大切な家族であるペットを亡くされた後悔や悲しみ、いわゆる「ペットロス」は、本当に胸が締め付けられるほど苦しいものですよね。
私が先ほど、「悔しい気持ちを消そうとするのではなく、一度しっかり受け止めてみてください」とお伝えしたのは、実は心の仕組みとして、感情は「抑え込もうとすればするほど、形を変えて心の中に残り続ける」という性質を持っているからなんです。

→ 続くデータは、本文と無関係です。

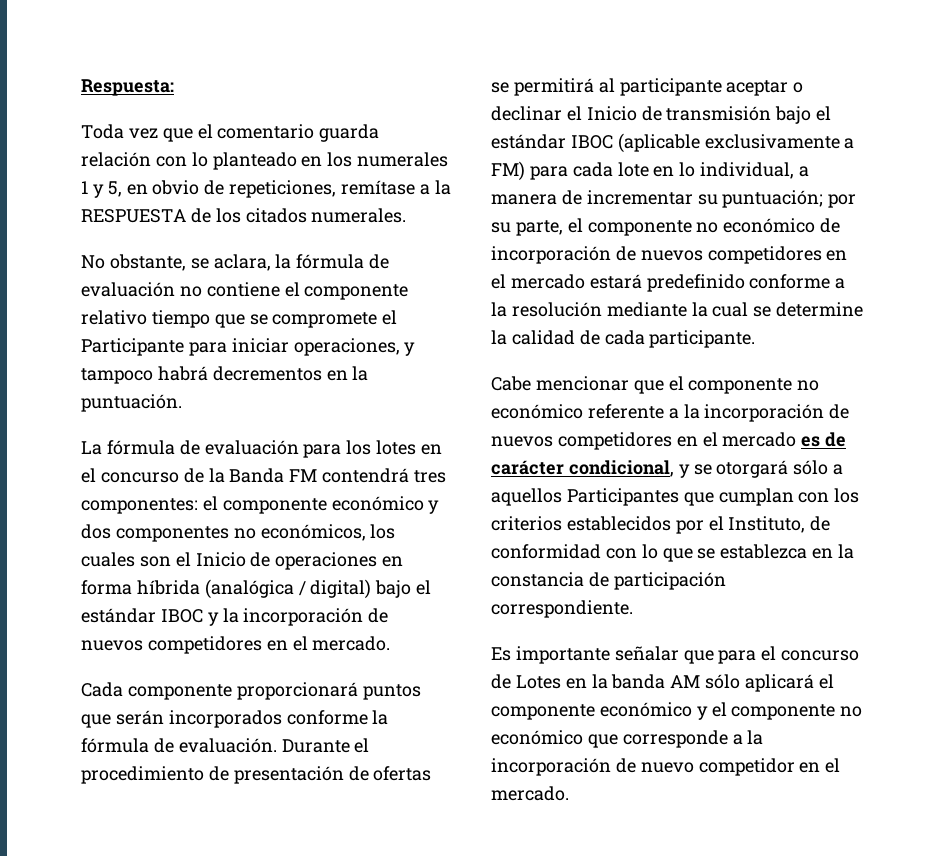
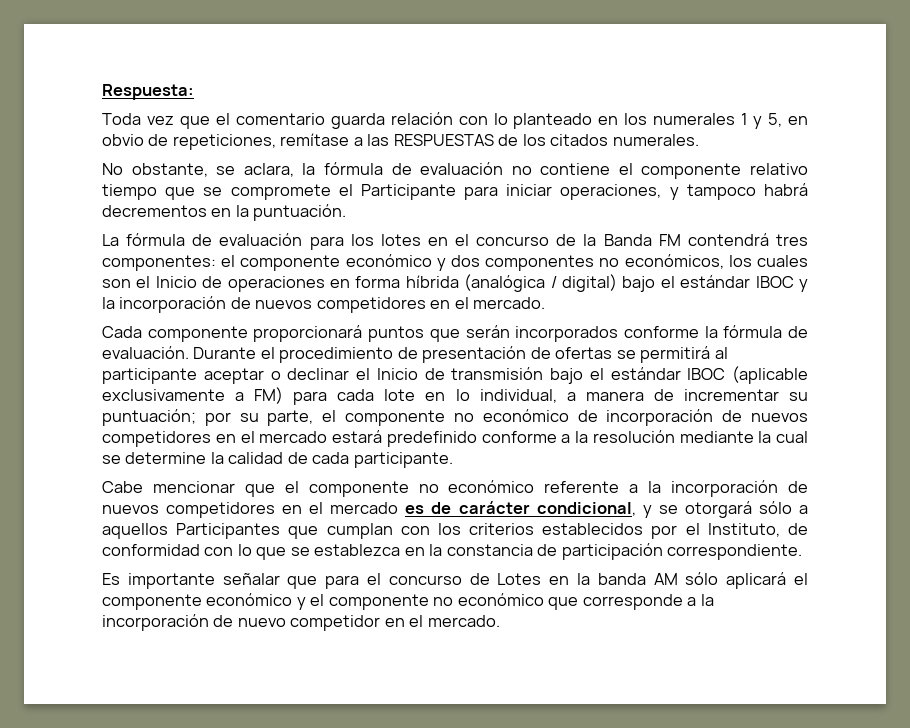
- Toda vez que el comentario guarda relación con lo planteado en los numerales 1 y 5, en obvio de repeticiones, remítase a la RESPUESTA de los citados numerales.
+ Toda vez que el comentario guarda relación con lo planteado en los numerales 1 y 5, en obvio de repeticiones, remítase a las RESPUESTAS de los citados numerales.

心理学では、十分に感じきれなかった感情や、抑圧してしまった思いを「未完了の感情」と呼びます。 「後悔してはいけない」「早く前を向かなければ」と無理に悲しみに蓋をしてしまうと、心はいつまでもその出来事を消化できず、苦しみが長引いてしまいます。 だからこそ、「あの時こうしていれば」という悔しさや、「ごめんね」という自責の念が湧き上がってきたら、まずは「そう思ってしまうのも無理はないよね」「それだけ深く愛していたんだものね」と、ご自身の感情を否定せずに、そのまま抱きしめてあげてほしいのです。
この記事を読んでくださっているあなたも、大切な存在とのお別れや、取り返しのつかない過去の出来事に対して、強い後悔を抱えているかもしれません。 そんな時は、無理にポジティブになろうとしなくて大丈夫です。涙が出る時は、枯れるまで泣いていいんですよ。悲しみを底までしっかり味わいつくすことで、心は自然と回復の段階へと進んでいきます。
「ごめんね」という痛みを伴う愛から、いつか「うちの子になってくれてありがとう」「出会ってくれてありがとう」という温かい愛の形へと、心の中でゆっくりと昇華されていく日が必ず来ますよ。焦らず、ご自身の心のペースを一番に大切になさってくださいね。